This is the first post in a series which considers Regression using Random Forests to predict the price of the stock of the Royal Bank of Canada (ticker RY). The full technology stack includes Python, Pandas, NumPy, Matplotlib/Plotly, and Scikit-Learn.

Firstly, we discuss the algorithms of Decision Trees and Random Forests. Next, the data is imported from Yahoo! Finance with demonstrations for local CSV files as well as sourcing via the pandas_datareader. Afterwards, preliminary explorations are done with Pandas and its DataFrame. Finally, the data is preprocessed in preparation for visualisation and modeling.
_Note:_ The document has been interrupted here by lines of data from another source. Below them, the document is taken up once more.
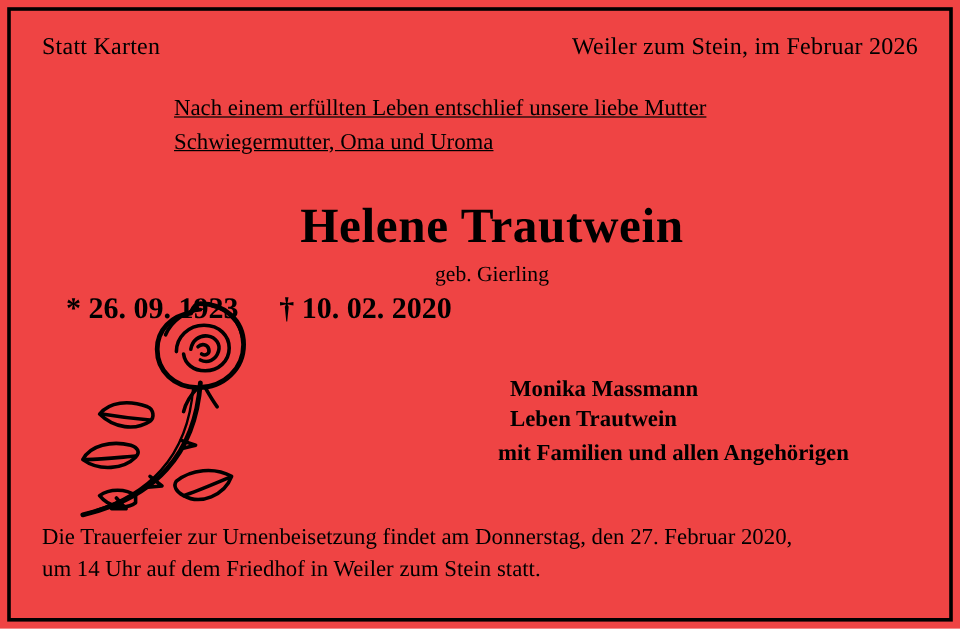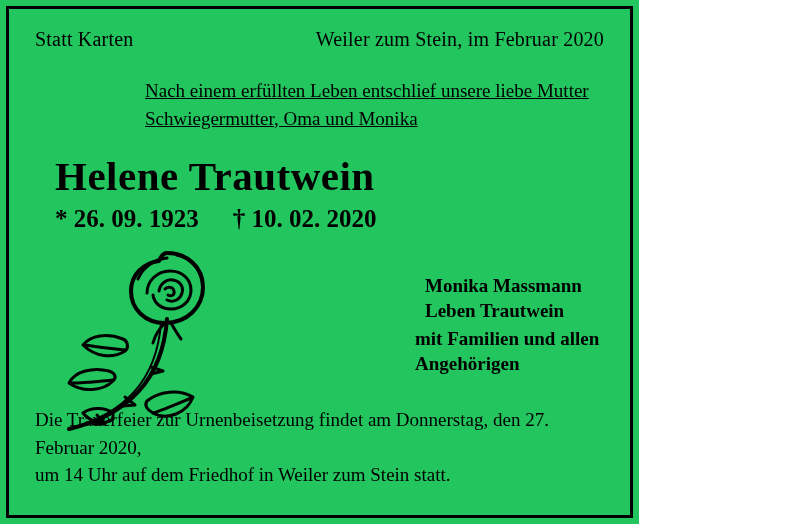--- a/index.html
+++ b/index.html
@@ -13,9 +13,9 @@
   }
   .page {
     position: relative;
-    width: 639px;
+    width: 800px;
     height: 524px;
-    background: #22c55e;
+    background: #ef4444;
     overflow: hidden;
     box-sizing: border-box;
   }

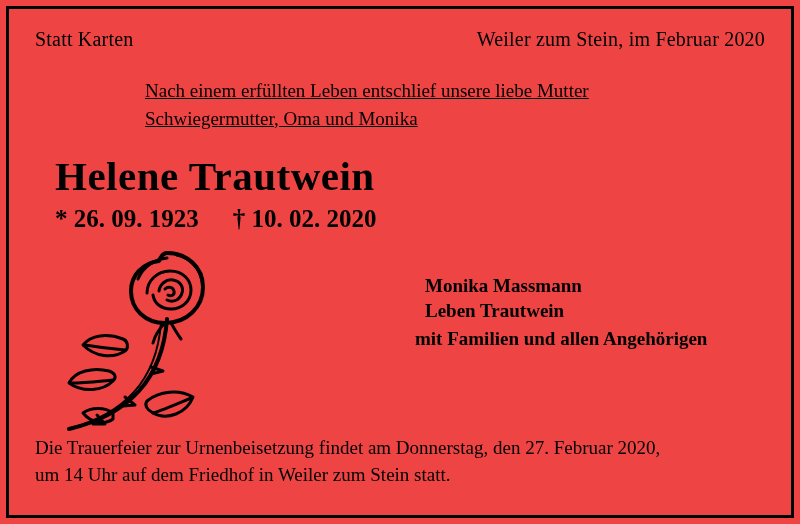--- a/index.html
+++ b/index.html
@@ -120,7 +120,7 @@
 
       <div class="topline">
         <div class="left">Statt Karten</div>
-        <div class="right">Weiler zum Stein, im Februar 2020</div>
+        <div class="right">Weiler zum Stein, im Februar 2026</div>
       </div>
 
       <div class="intro">

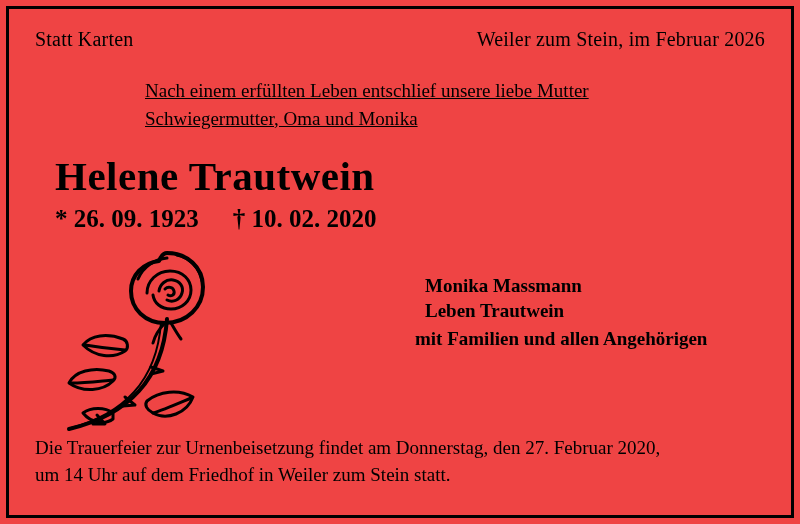--- a/index.html
+++ b/index.html
@@ -125,7 +125,7 @@
 
       <div class="intro">
         <div>Nach einem erfüllten Leben entschlief unsere liebe Mutter</div>
-        <div>Schwiegermutter, Oma und Monika</div>
+        <div>Schwiegermutter, Oma und Uroma</div>
       </div>
 
       <div class="name">Helene Trautwein</div>

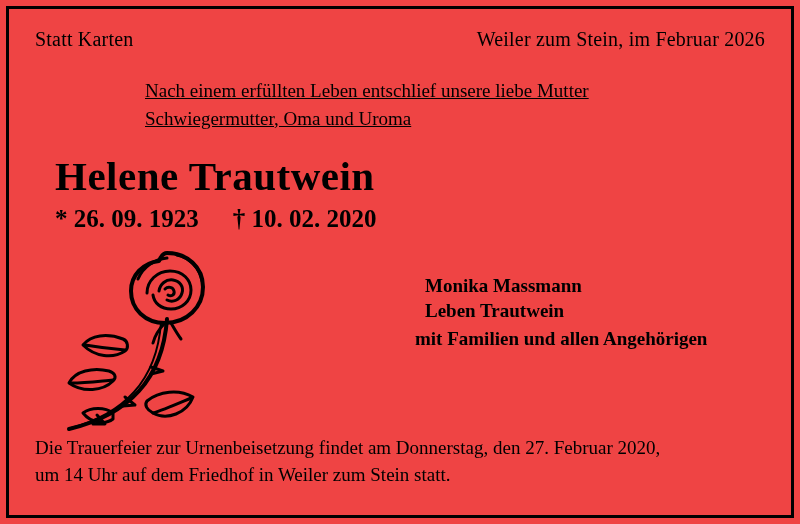--- a/index.html
+++ b/index.html
@@ -57,7 +57,8 @@
   .intro div { white-space: nowrap; text-decoration: underline; }
 
   .name {
-    margin-top: 20px;
+    margin-top: 32px;
+    text-align: center;
     font-size: 41px;
     font-weight: bold;
     letter-spacing: 0.5px;

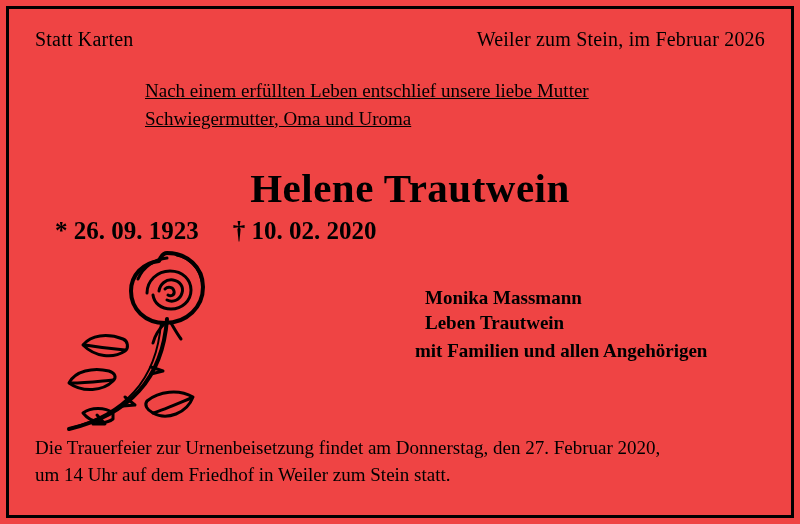--- a/index.html
+++ b/index.html
@@ -130,6 +130,7 @@
       </div>
 
       <div class="name">Helene Trautwein</div>
+      <div class="maiden">geb. Gierling</div>
       <div class="dates">
         <span>* 26. 09. 1923</span><span class="gap"></span><span>† 10. 02. 2020</span>
       </div>

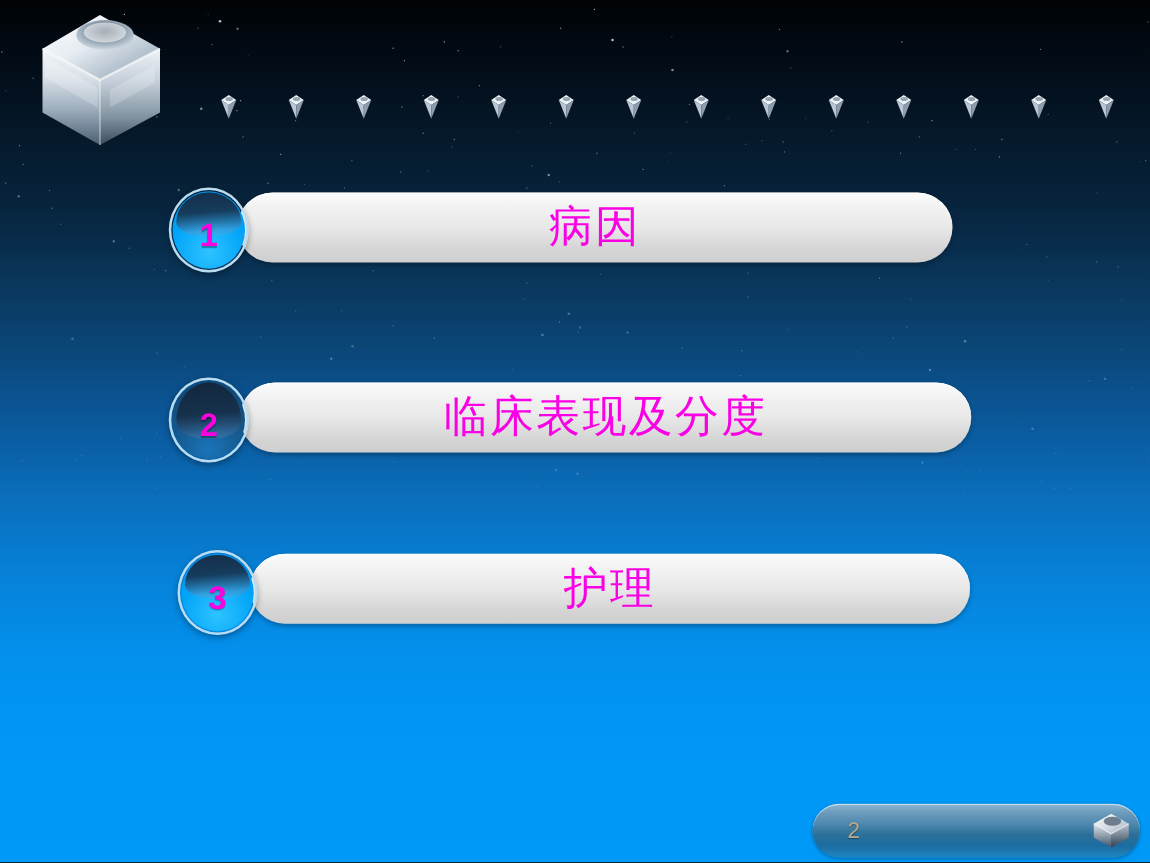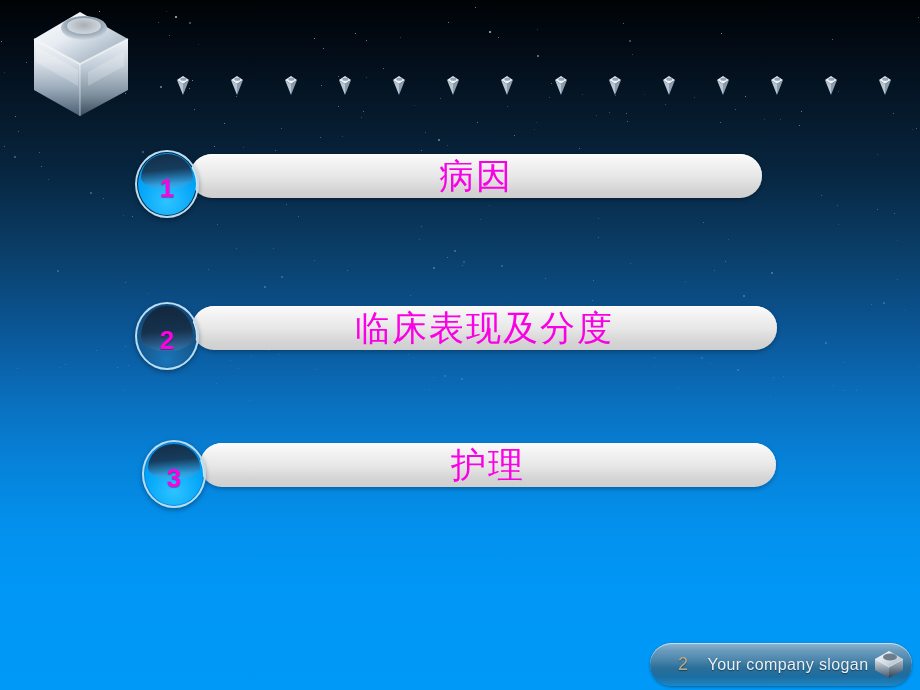--- a/index.html
+++ b/index.html
@@ -70,7 +70,7 @@
   }
   .bar {
     position: absolute;
-    height: 44px;
+    height: 56px;
     border-radius: 28px;
     background:
       linear-gradient(180deg,

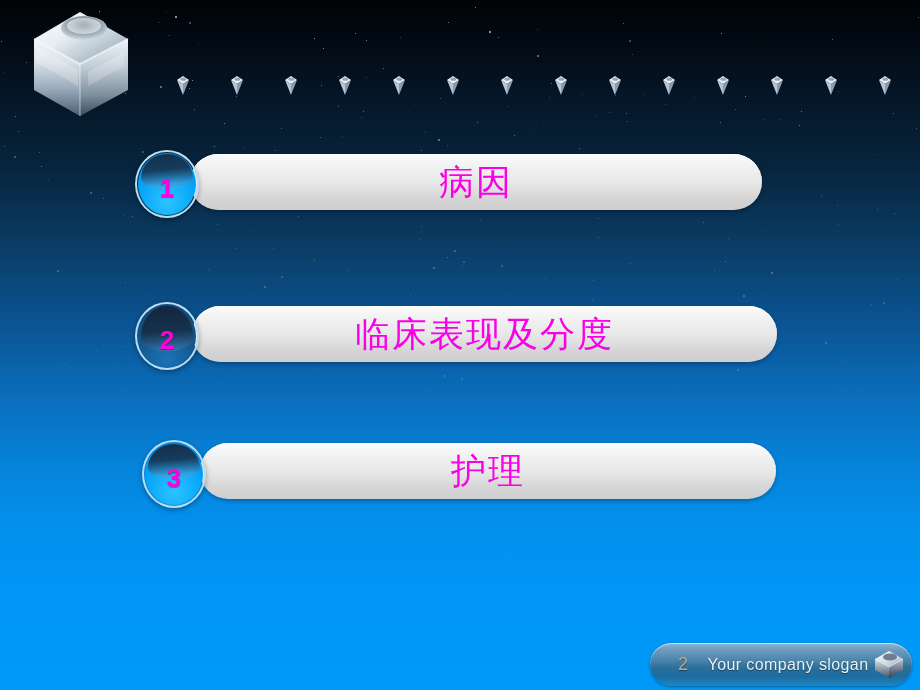--- a/index.html
+++ b/index.html
@@ -601,7 +601,6 @@
 
   <div class="footer-pill">
     <div class="footer-page">2</div>
-    <div class="footer-slogan">Your company slogan</div>
     <div class="footer-cube">
       <svg viewBox="0 0 34 33" width="34" height="33">
         <defs>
Series on Random Forest Regression for Predicting the Price of RY Stock

## Learning Algorithms

### Decision Trees

An understanding of Decision Trees can aid in a discussion of Random Forests since many of the ideas carry over as the forests are composed of individual trees. Thus, a brief introduction is given here. Decision Trees are a supervised learning method which can be relatively straightforward to interpret. There are models for both classification and regression in Scikit-Learn. Regression is the focus here. One benefit of using them is that scaling the features is not necessary.

#### Composition

The trees are made up of a set of nodes. They are split in such a way that the splits are more general at the top and more specific at the bottom. This eliminates more of the wrong answers from earlier on so the answer space is efficiently reduced. Like K-Nearset Neighbour the training data is memorised.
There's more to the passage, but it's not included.